BTC Before Light: Issue 42 ☀️
Strategy sells $2.5 million BTC, Bitcoin Core off-site recap, and a new Bitcoin L2 contender called Cube
Good morning,
Today, I’m discussing three main topics: Strategy’s first bitcoin sale since 2022, key takeaways from a recent Bitcoin Core developer offsite in Barcelona, and a new Layer 2 protocol called Cube that aims to bring trust-minimized smart contracts to Bitcoin.
Let’s get into it.
Yours truly,
Christine D. Kim
⏱️Core Release Schedule
First, a quick overview of Bitcoin Core’s software release schedule and the status of the next major release:
Latest Stable Major Release: Bitcoin Core 31.0
Release Date: April 20, 2026
Upcoming Major Release: Bitcoin Core 32.0
Target Release Date: October 10, 2026
Open issues: 19
Closed issues: 31
Milestone progress: 62%
Last week’s snapshot showed 18 open issues, 29 closed, and a 63% milestone progress.
🖊️ Meeting Log
An overview of the Bitcoin Core developers meeting that took place last Thursday, May 28, 2026, sourced from Internet Relay Chat (IRC) logs recorded by Chaincode Labs.
Pull Requests (PRs)
Proposed code changes to Bitcoin Core and their respective statuses:
Work-in-progress
Bitcoin/bitcoin, PR #35295—validation: fetch block input prevouts in parallel during ConnectBlock
Bitcoin/bitcoin, PR #35182—Replace libevent with our own HTTP and socket-handling implementation
Bitcoin/bitcoin, PR #35319—net: use the proxy if overriden when doing v2->v1 reconnections
Ready for review
Bitcoin/bitcoin, PR #32427—kernel: Replace leveldb-based BlockTreeDB with flat-file based store
Bitcoin/bitcoin, PR #35301—Silent Payments: Implement bip352 (take 2)
Bitcoin/bitcoin, PR #35302—Silent Payments: Sending (take 2)
Discussion Topics
Kernel Working Group (WG) Update: “sedited” shared a new branch that separates mempool/policy code from validation and, thus, from the kernel library. Though there are organizational benefits to separating this part of the Bitcoin Core software, developers discussed how there doesn’t appear to be much use for the separation beyond this.

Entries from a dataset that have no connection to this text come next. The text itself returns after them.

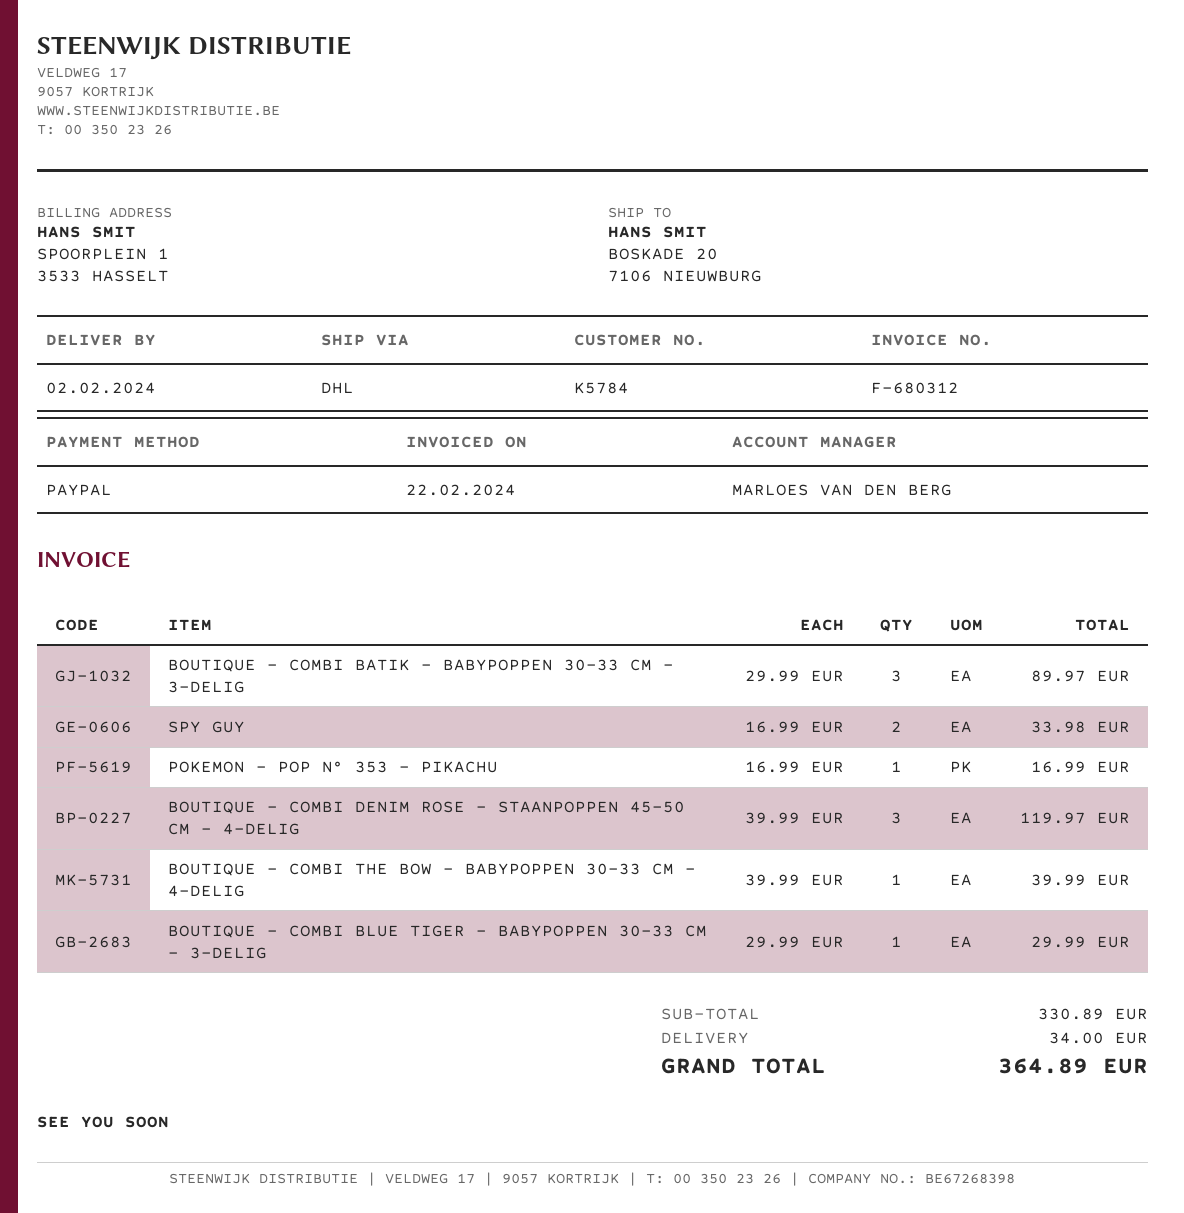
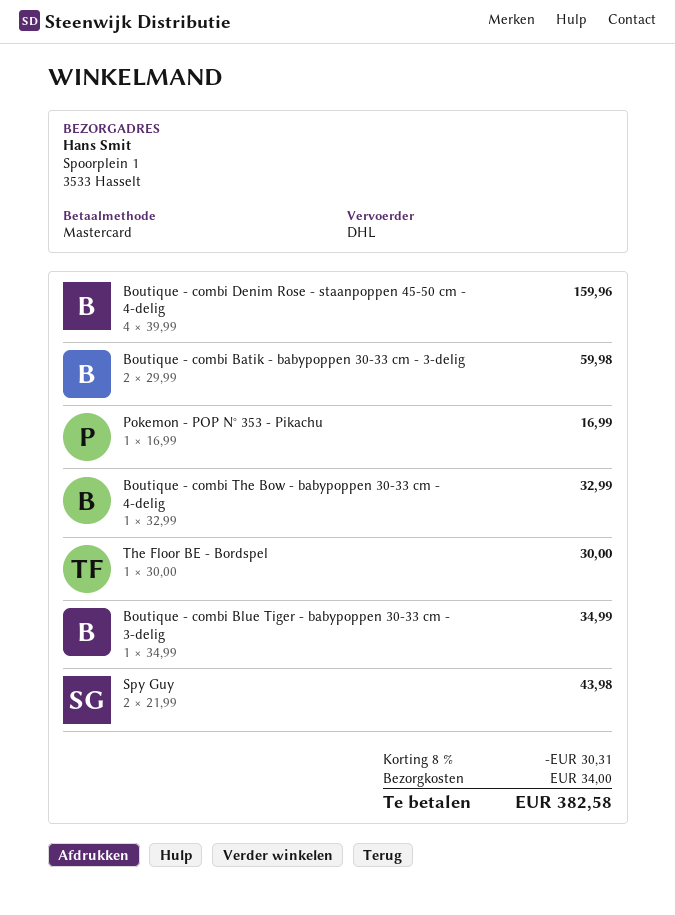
payment method: PayPal -> Mastercard
ship to: BOSKADE 20, 7106 NIEUWBURG -> Spoorplein 1, 3533 Hasselt
BOUTIQUE - COMBI BATIK - BABYPOPPEN 30-33 CM - 3-DELIG: 3 x 29.99 = 89.97 -> 2 x 29.99 = 59.98
SPY GUY: 2 x 16.99 = 33.98 -> 2 x 21.99 = 43.98
BOUTIQUE - COMBI DENIM ROSE - STAANPOPPEN 45-50 CM - 4-DELIG: 3 x 39.99 = 119.97 -> 4 x 39.99 = 159.96
BOUTIQUE - COMBI THE BOW - BABYPOPPEN 30-33 CM - 4-DELIG: 1 x 39.99 = 39.99 -> 1 x 32.99 = 32.99
BOUTIQUE - COMBI BLUE TIGER - BABYPOPPEN 30-33 CM - 3-DELIG: 1 x 29.99 = 29.99 -> 1 x 34.99 = 34.99
The Floor BE - Bordspel: none -> 1 x 30.00 = 30.00
discount: none -> 8% = 30.31
total: 364.89 -> 382.58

Benchmarking WG Update: Developers discussed the design of an “automated compaction PR” that would help reduce storage usage in a Bitcoin node after an Initial Block Download (IBD). They discussed how much storage could be saved and how frequently these compactions should occur.
🌟 PR Spotlight
PR #35295
Category: Bitcoin/bitcoin, Bitcoin Core client software used to connect to Bitcoin, the network, validate blocks and transactions, and transact on-chain.
Title: “validation: fetch block input prevouts in parallel during ConnectBlock”
Author: “andrewtoth”
Status: Work in progress
Date opened: May 14, 2026
Most recent update: May 31, 2026
What it does: PR #35295 continues earlier work from PR #31132 to speed up one of the most time-consuming parts of Bitcoin block validation. When a Bitcoin node receives a new block, it must verify that every transaction in that block spends valid coins. To do this, the node repeatedly looks up information about previously created transaction outputs, known as “prevouts.”
Today, Bitcoin Core performs many of these lookups sequentially. PR #35295 and PR #31132 propose fetching this data in parallel, allowing the software to utilize multiple CPU cores more effectively during block validation.
Importantly, this does not change Bitcoin’s consensus rules or validation logic. It simply helps Bitcoin Core make better use of modern multi-core processors.
Why it matters: The performance gains from the PR are expected to be significant. Benchmarking cited in the PR shows Initial Block Download speedups ranging from 1.18x to more than 3x faster, depending on hardware, operating system, database cache size, storage type, and thread count. Worst-case block connection time on network-attached storage was also measured at more than 2x faster.